The German Wartime Art Project
After defeating Hitler’s armies on the battlefield, the victorious Allies were, of course, concerned to prevent any possible revival of National Socialism. Acknowledging this concern, the Potsdam Agreement signed by the United States, Great Britain, and the Soviet Union on August 1, 1945 signaled the intention of the occupying powers “to prevent all Nazi and militaristic activity or propaganda.”5
While this objective included the suppression of National Socialist media and politically compromised events, American authorities were alone, however, in officially designating contemporary German artworks as potentially dangerous instruments of a possible Nazi revival. Among the various attempts by the United States to control the cultural legacy of National Socialist Germany, none has influenced the history of German art in the twentieth century more but is as little known as the U.S. Army’s German Wartime Art Project. The brainchild of Colonel H.E. Potter, Chief of the U.S. Army’s Historical Division, United States Forces European Theater (USFET), based in Höchst, a suburb of Frankfurt am Main, the German Wartime Art Project came into being as the operations arm of the Historical Division that would implement Army Chief of Staff George C. Marshall’s directive that German art throughout the American zone should be confiscated and shipped to Washington, D.C.: “[T]o provide for the collection, processing, preservation, and control of war paintings, photographs, maps, trophies, relics, and objects of actual or potential historical interest or value produced during the present war which are or may become the property of the War Department, an Historical Properties Section is established in the office of the Army Headquarters Commandant.”6
In quick succession, additional regulations were issued that gave German Wartime Art Project personnel a free hand to enter German homes and businesses in order to inspect private property, to interrogate occupants, and to impound works of art whose provenance or subject matter connected them to the Third Reich.

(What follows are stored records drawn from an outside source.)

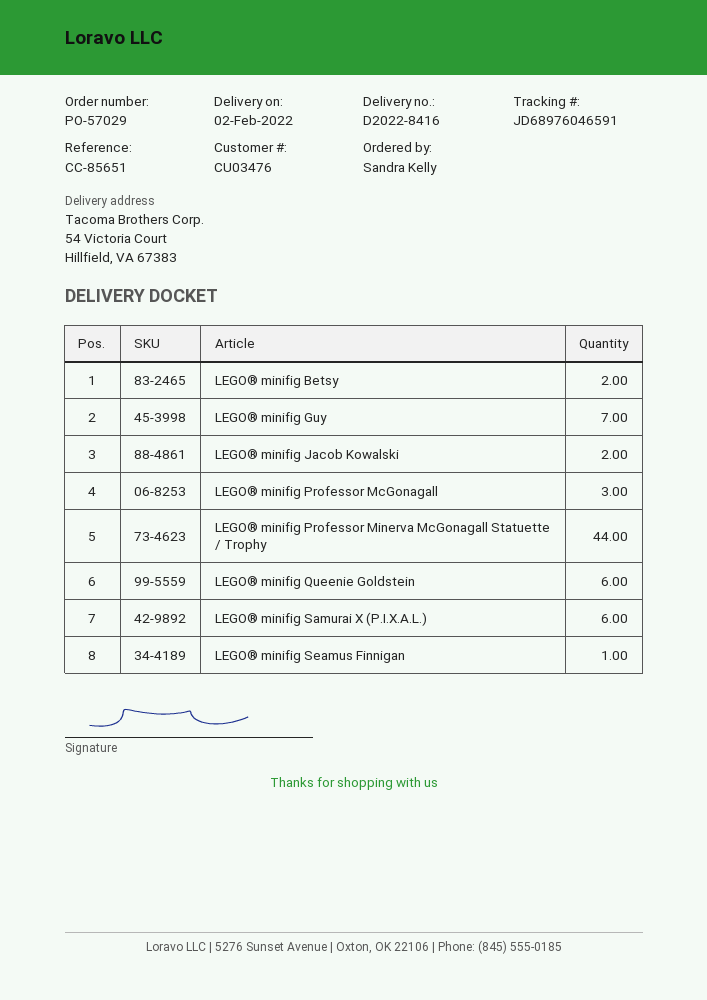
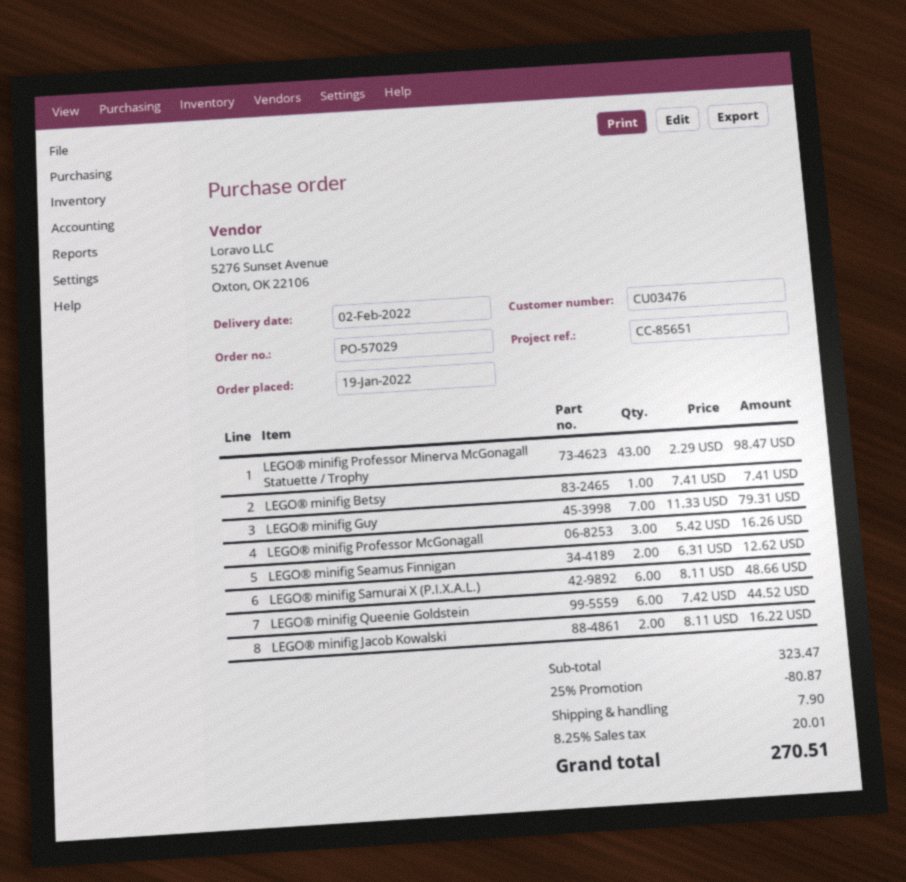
LEGO® minifig Betsy: 2 -> 1
LEGO® minifig Professor Minerva McGonagall Statuette / Trophy: 44 -> 43
LEGO® minifig Seamus Finnigan: 1 -> 2

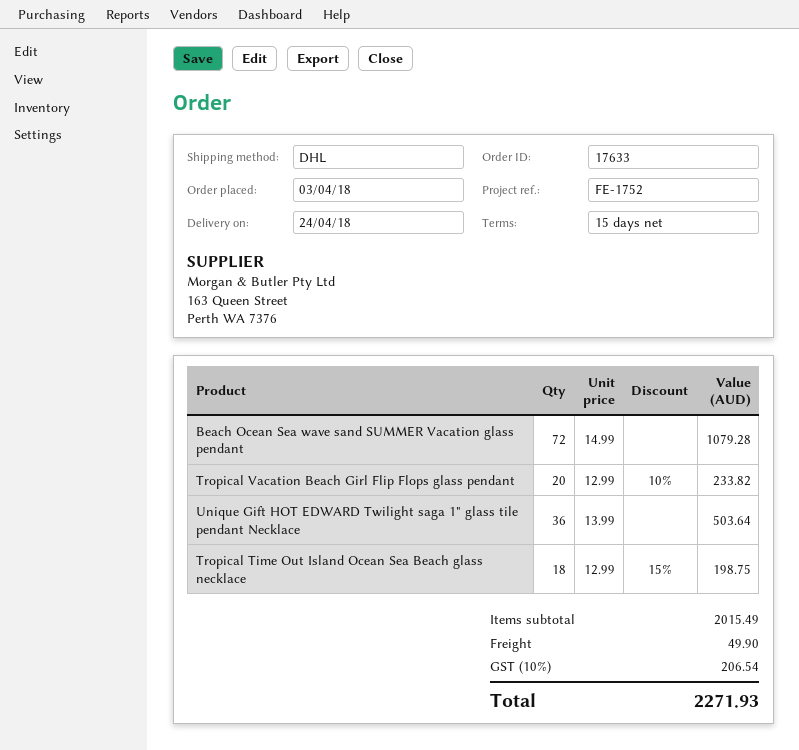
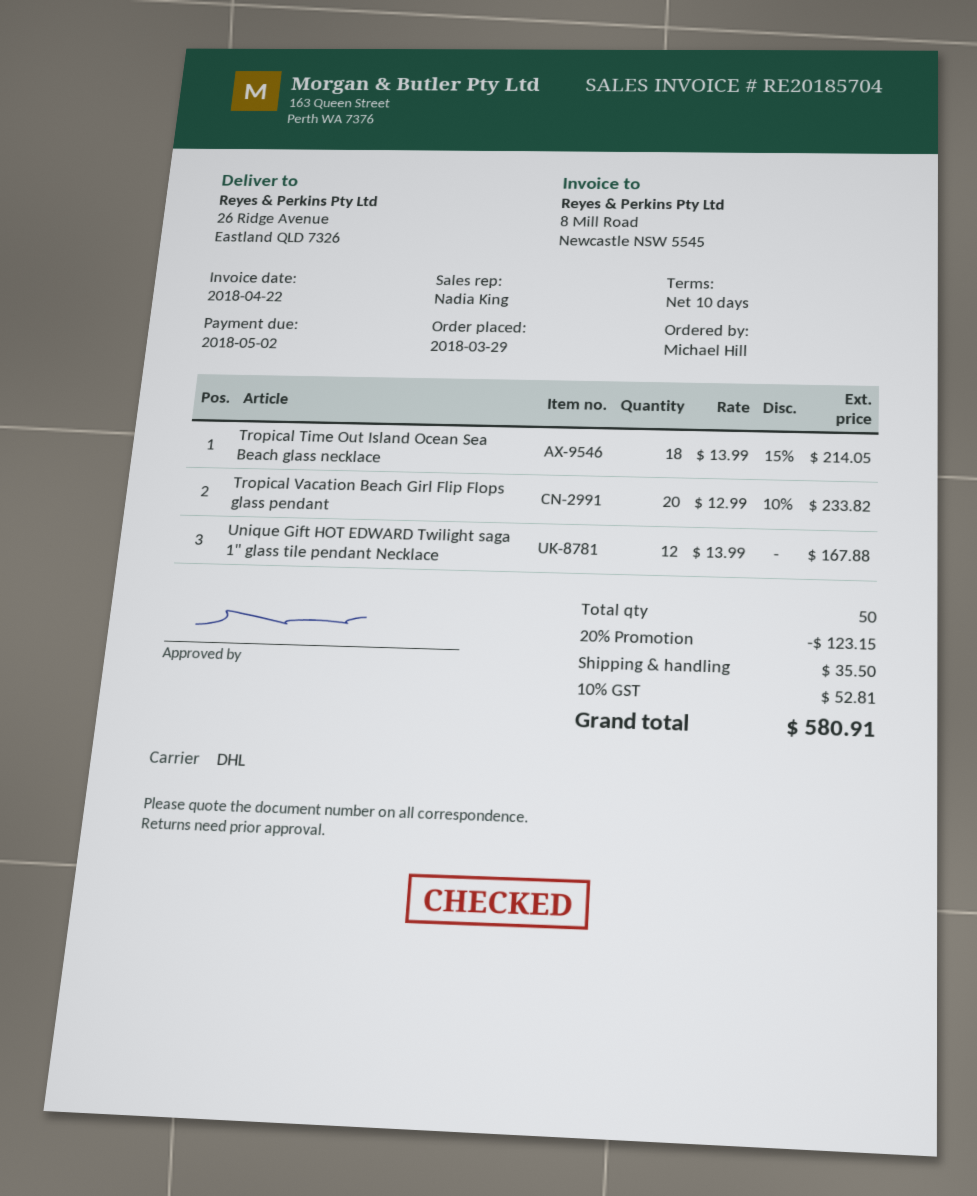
order date: 2018-04-03 -> 2018-03-29
payment terms: 15 days -> 10 days
Beach Ocean Sea wave sand SUMMER Vacation glass pendant: 72 x 14.99 = 1079.28 -> none
Unique Gift HOT EDWARD Twilight saga 1" glass tile pendant Necklace: 36 x 13.99 = 503.64 -> 12 x 13.99 = 167.88
Tropical Time Out Island Ocean Sea Beach glass necklace: 18 x 12.99 - 15% = 198.75 -> 18 x 13.99 - 15% = 214.05
discount: none -> 20% = 123.15
shipping: 49.90 -> 35.50
tax: 10% = 206.54 -> 10% = 52.81
total: 2271.93 -> 580.91

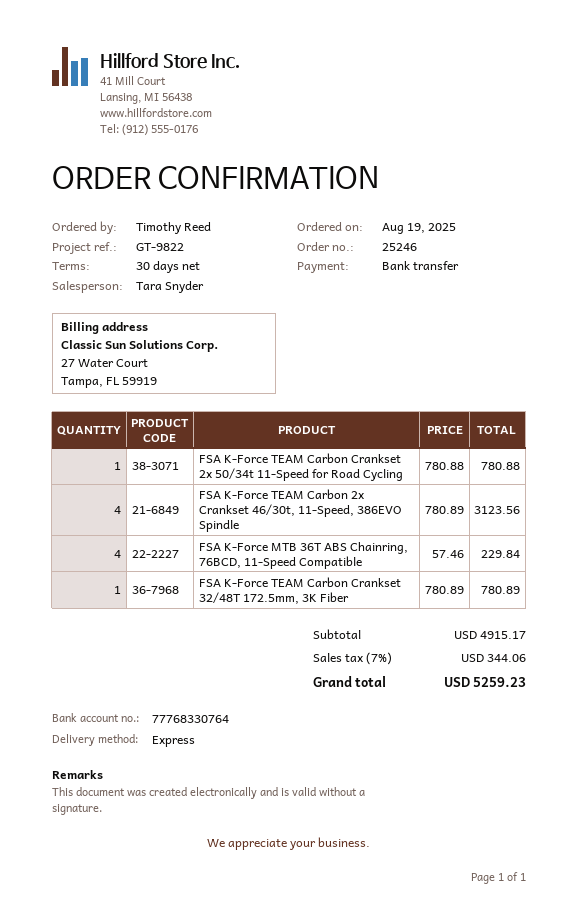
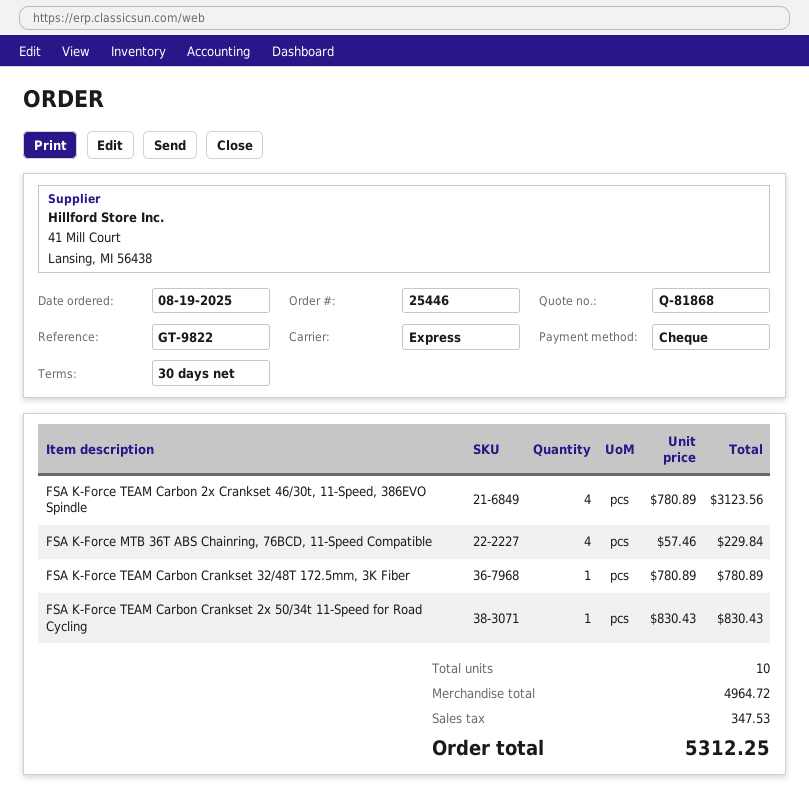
order number: 25246 -> 25446
payment method: bank transfer -> cheque
FSA K-Force TEAM Carbon Crankset 2x 50/34t 11-Speed for Road Cycling: 1 x 780.88 = 780.88 -> 1 x 830.43 = 830.43
subtotal: 4915.17 -> 4964.72
tax: 344.06 -> 347.53
total: 5259.23 -> 5312.25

For example, an order issued on November 7, 1945 directed that a collection should be made “of all available paintings, watercolors, engravings, and drawings showing troop activities, views of battlefields, military installations, industrial or home front activities produced by German artists during the war.”7
In accordance with this edict, U.S. Military Government Regulations were revised to stipulate that “all collections of works of art relating or directed to the perpetuation of German militarism or Nazism [were to] be closed permanently and taken into custody.”8
To insure that all cultural property subject to seizure was, in fact, secured, the Military Government of Germany, United States zone, published Article I, Law No. 52, which decreed that “all property within the occupied territory owned or controlled directly or indirectly, in whole or in part, by [the German Reich] shall be subject to seizure of possession or title.”9
The U.S. Occupation Army’s definition of “property” included any and all assets in possession of the former Nazi German state, the NSDAP, and prominent office holders in and supporters of the regime. Thus endowed with sweeping powers, the U.S. Army laid claim both to looted art (so-called “aryanized” art properties) as well as propaganda materials and war art. The decision to repatriate artifacts with clear German, pre-Nazi era titles actually came much later, and only after a firestorm of criticism greeted the initial decision to ship 200 Old Masters paintings to the United States which had previously been housed in the Kaiser-Friedrich-Museum in Berlin after being salvaged in the Merkers salt mines by the Monuments Branch.10
It was in this politically charged atmosphere—and amid claims that the United States Army was behaving in a confiscatory manner that differed little from the Soviet Union’s trophy-hunting brigades—that U.S. Army Air Force Captain Gordon Waverly Gilkey, after failing in his ambition to be assigned as a Monuments Branch officer or an Army combat artist, arrived in Europe at the beginning of 1946 (fig. 8). Printmaker, educator, and collector, Gilkey is today best known as the founder of the Gordon W. and Vivian ...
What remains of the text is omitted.